“İlm”, Kur’ân-ı Hakîm’de en çok kullanılan kelimelerden biri olup çekimleri ve türevleriyle beraber yaklaşık dokuz yüz (900) defa geçer. Kur’ân kelimelerinin toplamı yetmiş sekiz bindir (78.000) Bu, her 90 kelimeden birinin “ilmi” nazara veriyor demektir.

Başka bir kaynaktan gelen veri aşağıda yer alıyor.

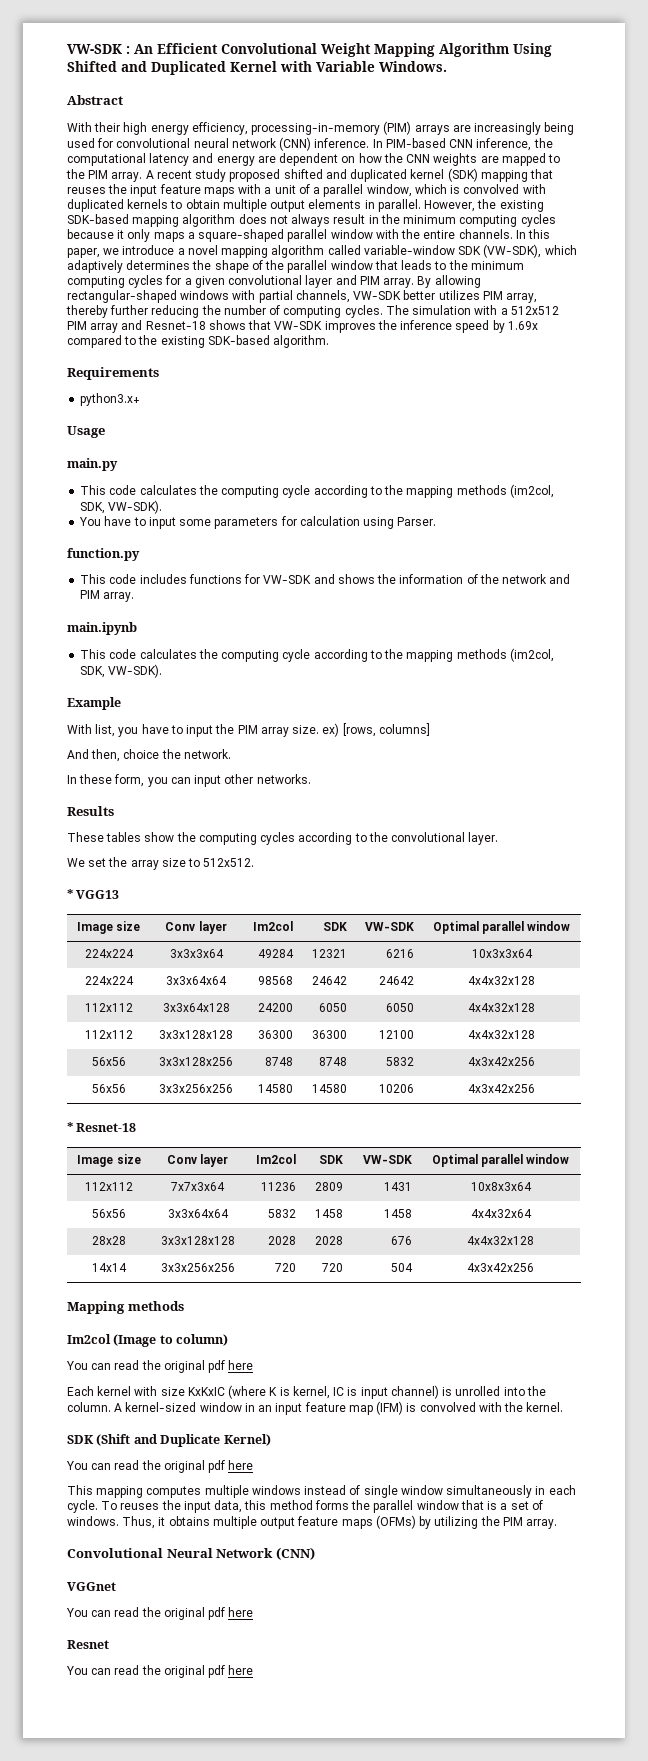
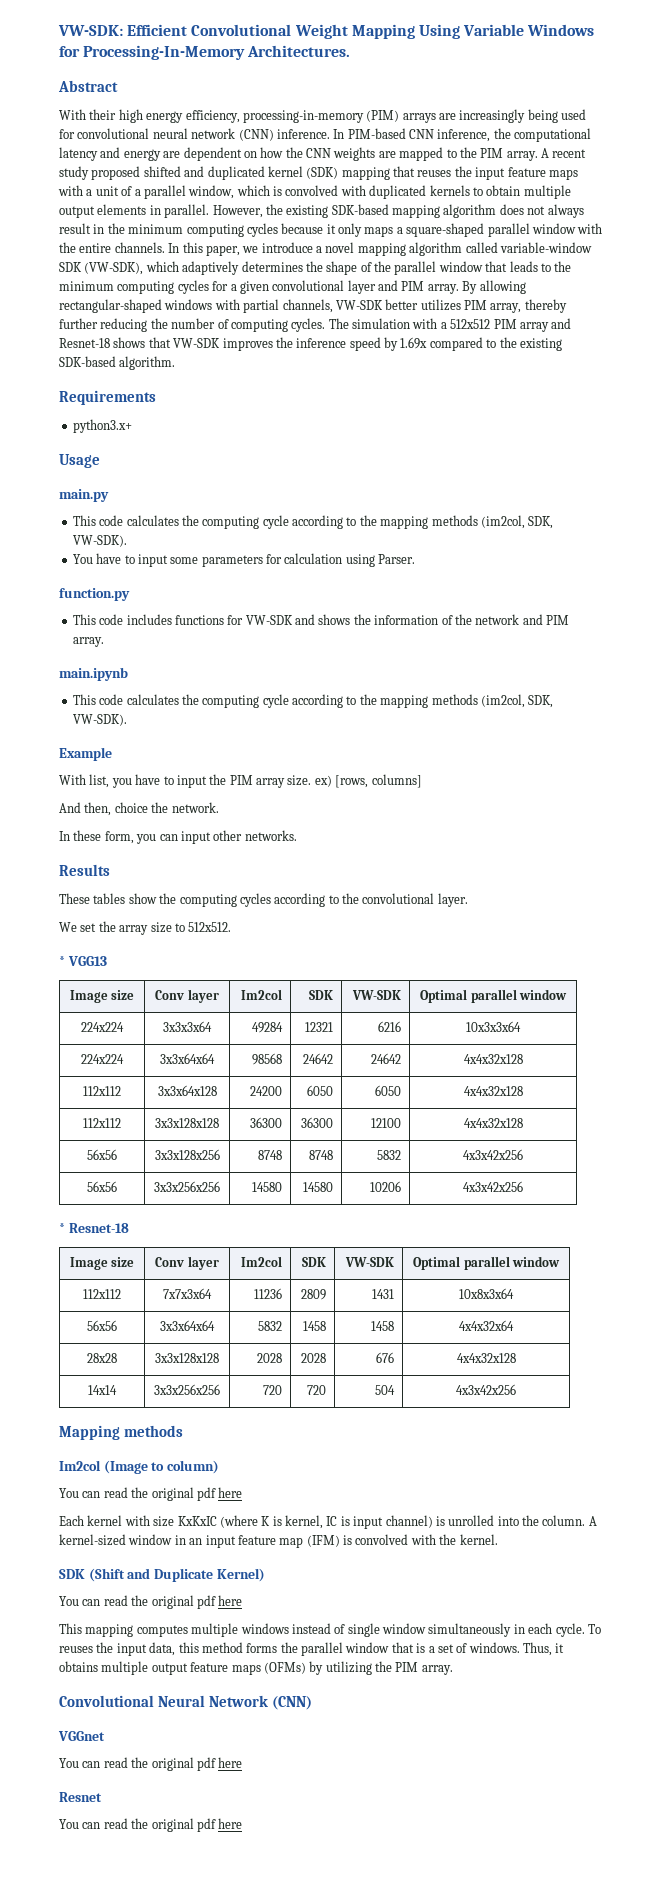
[67,44,153,54] VW-SDK : An -> [58,25,123,36] VW-SDK:
[439,43,552,57] [67,61,447,75] Algorithm Using Shifted and Duplicated Kernel with Variable Windows. -> [418,24,595,39] [59,45,351,60] Using Variable Windows for Processing-In-Memory Architectures.

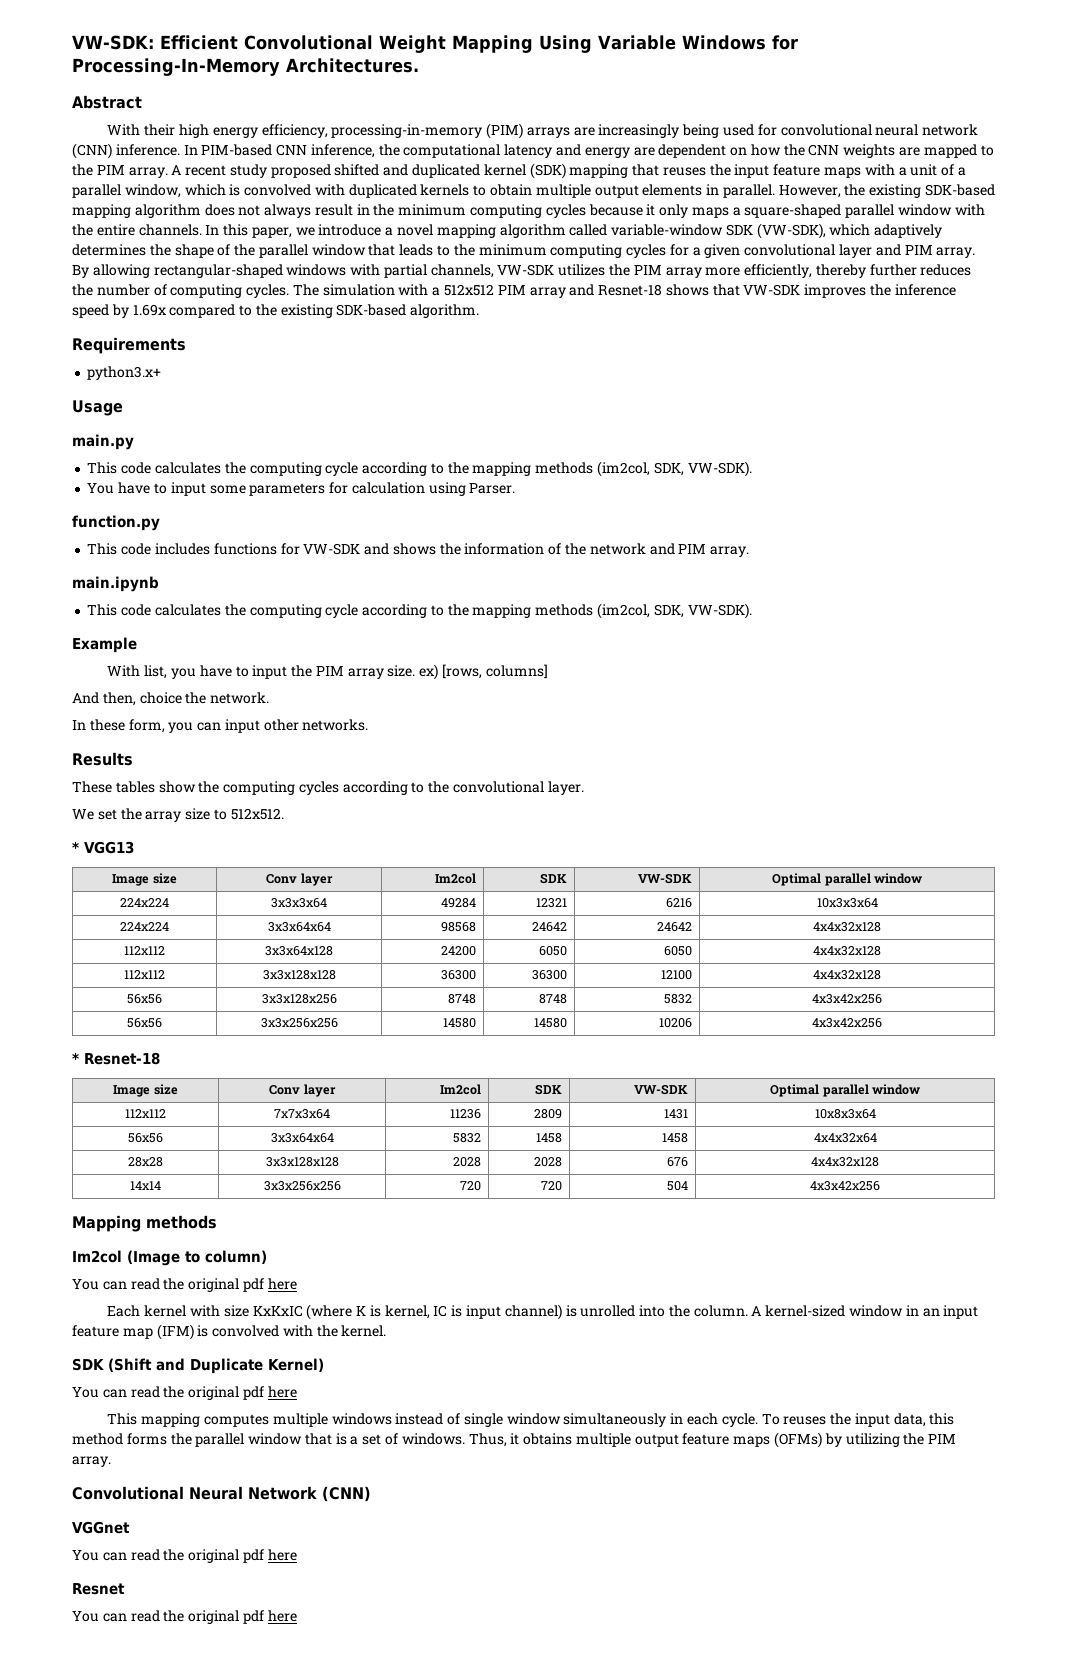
[385,299,522,313] better utilizes PIM array, -> [558,264,813,278] utilizes the PIM array more efficiently,
[100,318,148,332] reducing -> [920,264,972,276] reduces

Kur’ân 153 yerde Allah’ı, Esma-i Hüsna’dan olan Âlim sıfatı ile tavsif eder. El-Alîm: “Olmuşu, olmakta olanı ve gelecekte olacak şeyleri bilen, Kendisine kâinattan hiçbir şey gizli kalmayan ve ilmi küçük-büyük, zâhir-bâtın, gizli-açık her şeyi kuşatan” (M. Murtaza ez-Zebidî, Tâcu’l-Arûs, İlm maddesi.) tarzında tarif edililir.
Kur’ân bütün ilimlerin fezlekelerini, özleri taşıyor. Akla, tefekküre, havale ediyor. Meselâ Kur’ân-ı Kerîm mealen, “Hiç bilen ile bilmeyen bir olur mu? Bilen elbette kıymetlidir” (Zümer Sûresi, 9) diye ilim ve ilim adamlarını över.
Kur’ân, “Hakkında bilgin olmayan şeyin peşine düşme! Çünkü kulak, göz, kalp gibi azaların hepsi sorguya çekilecektir.” mealindeki âyetiyle (İsra Sûresi, 17/36) insanı daima hakikat ve gerçek bilgi peşinde olmasını tavsiye etmekte, yanlış gözlem, duyum ve düşüncelerinden dolayı hesaba çekileceğini ve tam bilgi edinmediği takdirde sorumlu olacağını vurgular.
Kur’ân delil gösterir ve ispat eder ve karşıtlarını delil getirmeye, ispat etmeye dâvet eder.
Buna amir âyetlerden birisinin meali şöyledir: “De ki: İddianızda tutarlı iseniz delilinizi ortaya koyun!” (Bakara Sûresi, 2/111)
Şu halde, bilgi ve belgeye dayanmayan tez kuru bir iddiadan ibaret kalır, geçerliliğini yitirir. Dolayısıyla fen ilimleri din, din ilimleri fen ilmidir.
Peygamberimizin (asm) ilmi öven ve teşvik eden sözleri pek çok, hem de meşhurdur.
Ayrıca İslâmiyet, müntesiplerine, başka medeniyetlerden ilim almalarına engel olmaz, bilâkis teşvik eder. Nitekim Hz. Peygamber (asm) “Hikmet, mü’minin yitiğidir. Nerede bulursa onu almaya en lâyık olan odur.” (Tirmizi, İlm 19; İbn Mace, Zühd 15) demiştir.
Aklın, mantığın, ilmin, ilim adamının, araştırmanın, gözlemlemenin, delil ve belgelere dayanarak konuşmanın emrini veren İslâmiyet hiç doğmatik olabilir mi?